Source material Start Marker

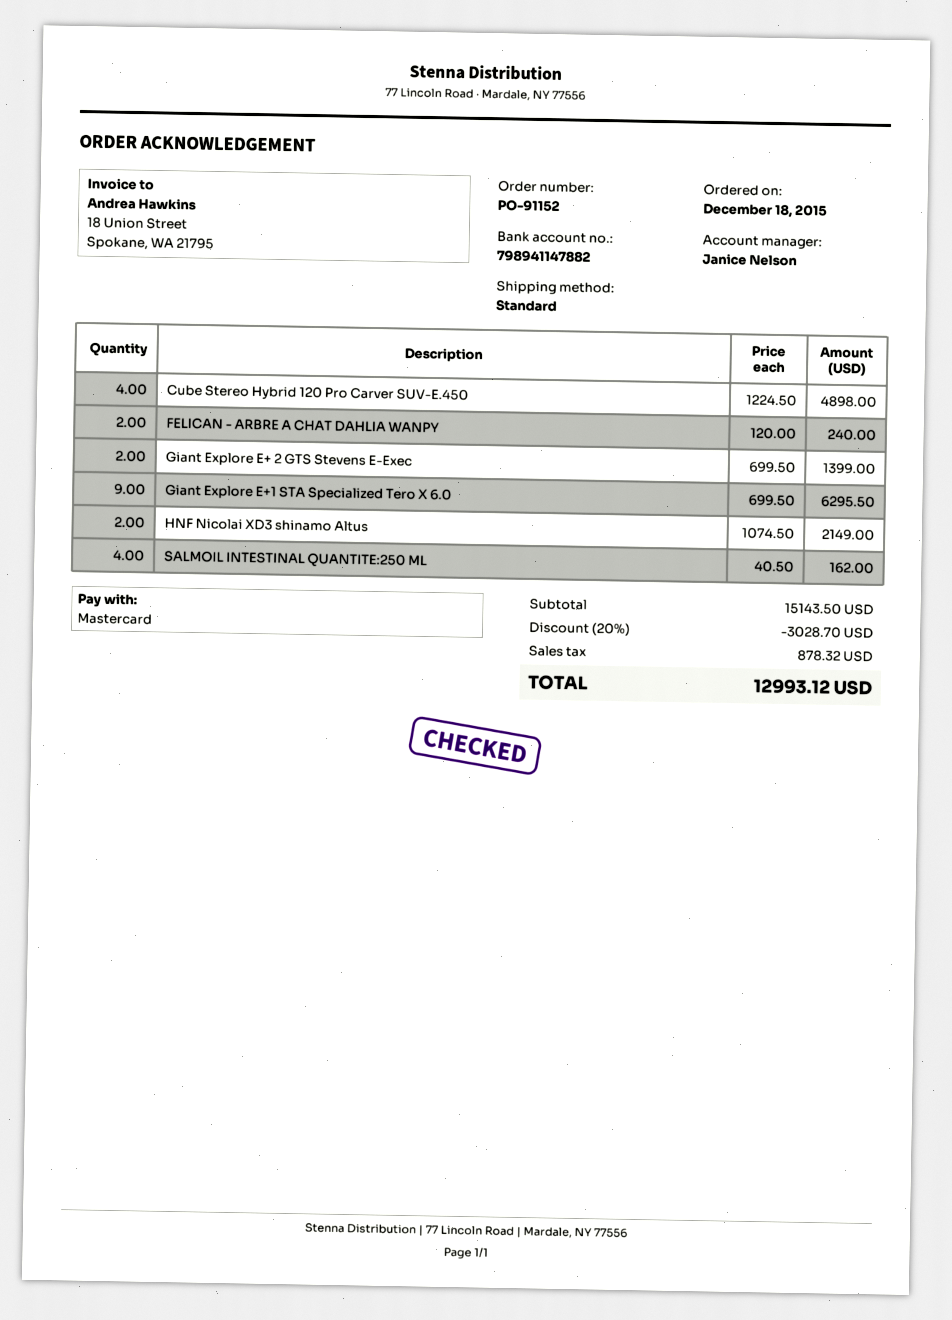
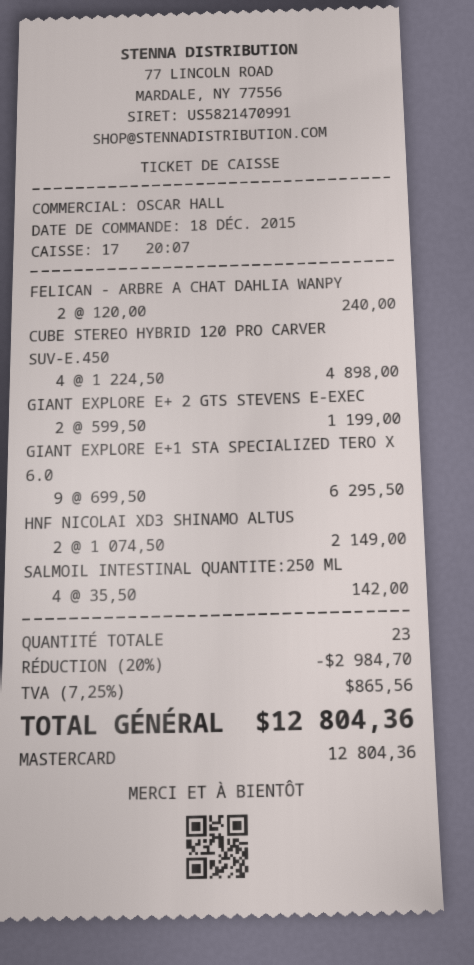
sales rep: Janice Nelson -> OSCAR HALL
Giant Explore E+ 2 GTS Stevens E-Exec: 2 x 699.50 = 1399.00 -> 2 x 599.50 = 1199.00
SALMOIL INTESTINAL QUANTITE:250 ML: 4 x 40.50 = 162.00 -> 4 x 35.50 = 142.00
discount: 20% = 3028.70 -> 20% = 2984.70
tax: 878.32 -> 865.56
total: 12993.12 -> 12804.36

Source material End Marker

Exercise brief:
Transcribe all of the material exactly, leaving out whatever pictures it contains.

Your response:
sales rep: Janice Nelson -> OSCAR HALL
Giant Explore E+ 2 GTS Stevens E-Exec: 2 x 699.50 = 1399.00 -> 2 x 599.50 = 1199.00
SALMOIL INTESTINAL QUANTITE:250 ML: 4 x 40.50 = 162.00 -> 4 x 35.50 = 142.00
discount: 20% = 3028.70 -> 20% = 2984.70
tax: 878.32 -> 865.56
total: 12993.12 -> 12804.36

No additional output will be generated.